Workflow contexts are the APIs that coordinate multi-step pipelines.

When to use workflow contexts

  • Use Tracker.scenario(...) or consist.scenario(...) to group related steps under one scenario header run.
  • Use ScenarioContext.run(...) for cache-aware function-shaped steps.
  • Use ScenarioContext.trace(...) when the inline block must execute every time (including cache hits).
  • Use RunContext inside inject_context=True runs for managed output paths and run-aware logging helpers.
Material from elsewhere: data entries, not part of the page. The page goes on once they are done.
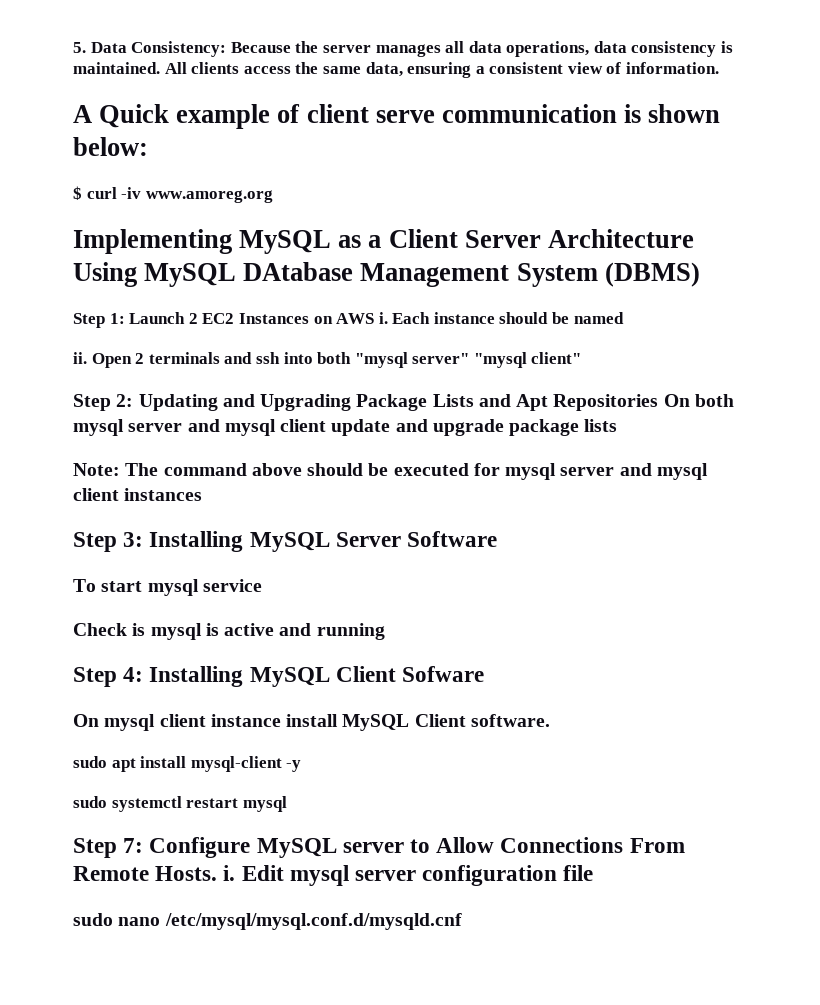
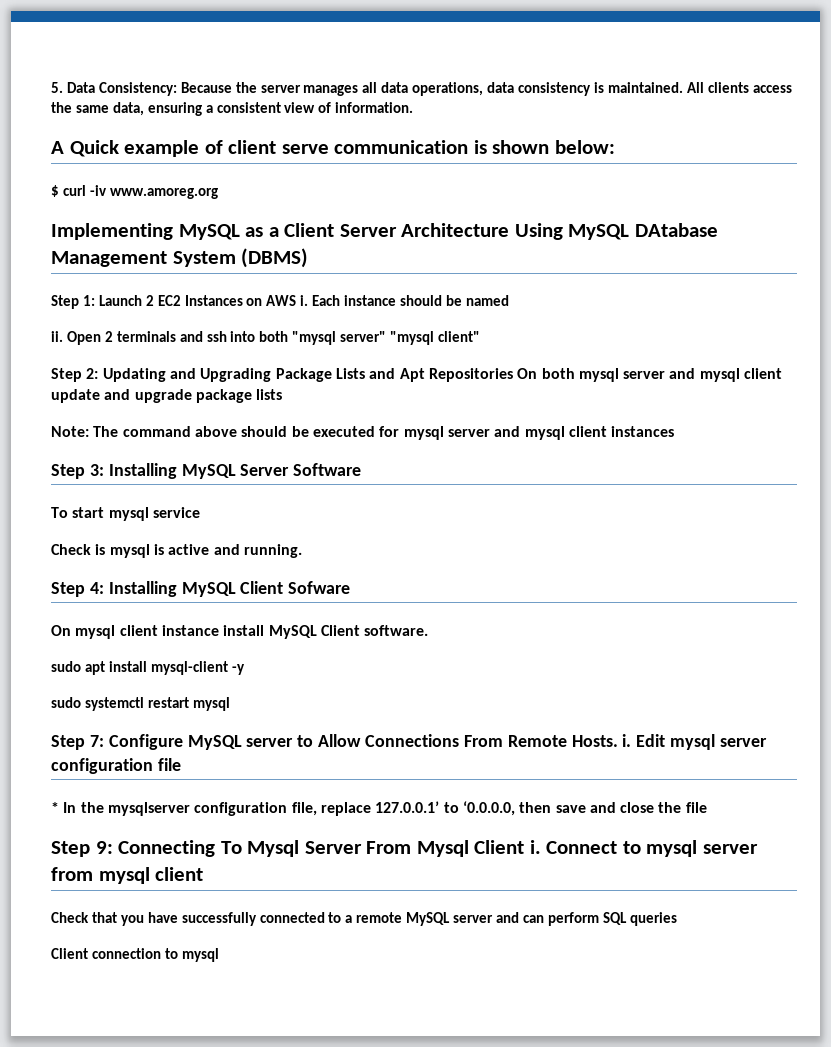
- Check is mysql is active and running
+ Check is mysql is active and running.
- sudo nano /etc/mysql/mysql.conf.d/mysqld.cnf
+ * In the mysqlserver configuration file, replace 127.0.0.1’ to ‘0.0.0.0, then save and close the file
+ Step 9: Connecting To Mysql Server From Mysql Client i. Connect to mysql server from mysql client
+ Check that you have successfully connected to a remote MySQL server and can perform SQL queries
+ Client connection to mysql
Relationship to consist.run and Tracker.run

API Execution shape Cache-hit behavior
consist.run / Tracker.run Single function call Skips function execution and reuses cached outputs
ScenarioContext.run Function step inside scenario Same cache behavior as Tracker.run
ScenarioContext.trace / Tracker.trace Inline with block Block executes each time; cache state is still recorded

Scenario step identity kwargs

Tracker.scenario(...) creates the header context. Identity kwargs are passed on step surfaces (ScenarioContext.run(...) / ScenarioContext.trace(...)):

with tracker.scenario("baseline") as sc:
    step = sc.run(
        fn=prepare,
        name="prepare",
        adapter=activitysim_adapter,
        identity_inputs=[("asim_config", asim_config_dir)],
        outputs=["prepared"],
    )

    with sc.trace(
        "analyze",
        adapter=activitysim_adapter,
        identity_inputs=[("asim_config", asim_config_dir)],
    ):
        analyze_inline(step.outputs["prepared"])

config_plan and hash_inputs are not accepted on scenario step run/trace surfaces. Use adapter and identity_inputs.

BindingResult execution envelopes

ScenarioContext.run(...) also accepts binding=BindingResult(...) for orchestrator-facing code that has already resolved a step's explicit inputs, required coupler keys, and optional coupler keys. Keep using primitive inputs/input_keys/optional_input_keys kwargs for direct workflow code; the binding envelope is the preferred path when the binding decision already lives outside Consist.

binding is execution-only and mutually exclusive with the primitive input kwargs. It does not change ScenarioContext.trace(...).

from pathlib import Path
import consist
from consist import BindingResult, ExecutionOptions, Tracker

tracker = Tracker(run_dir="./runs", db_path="./provenance.duckdb")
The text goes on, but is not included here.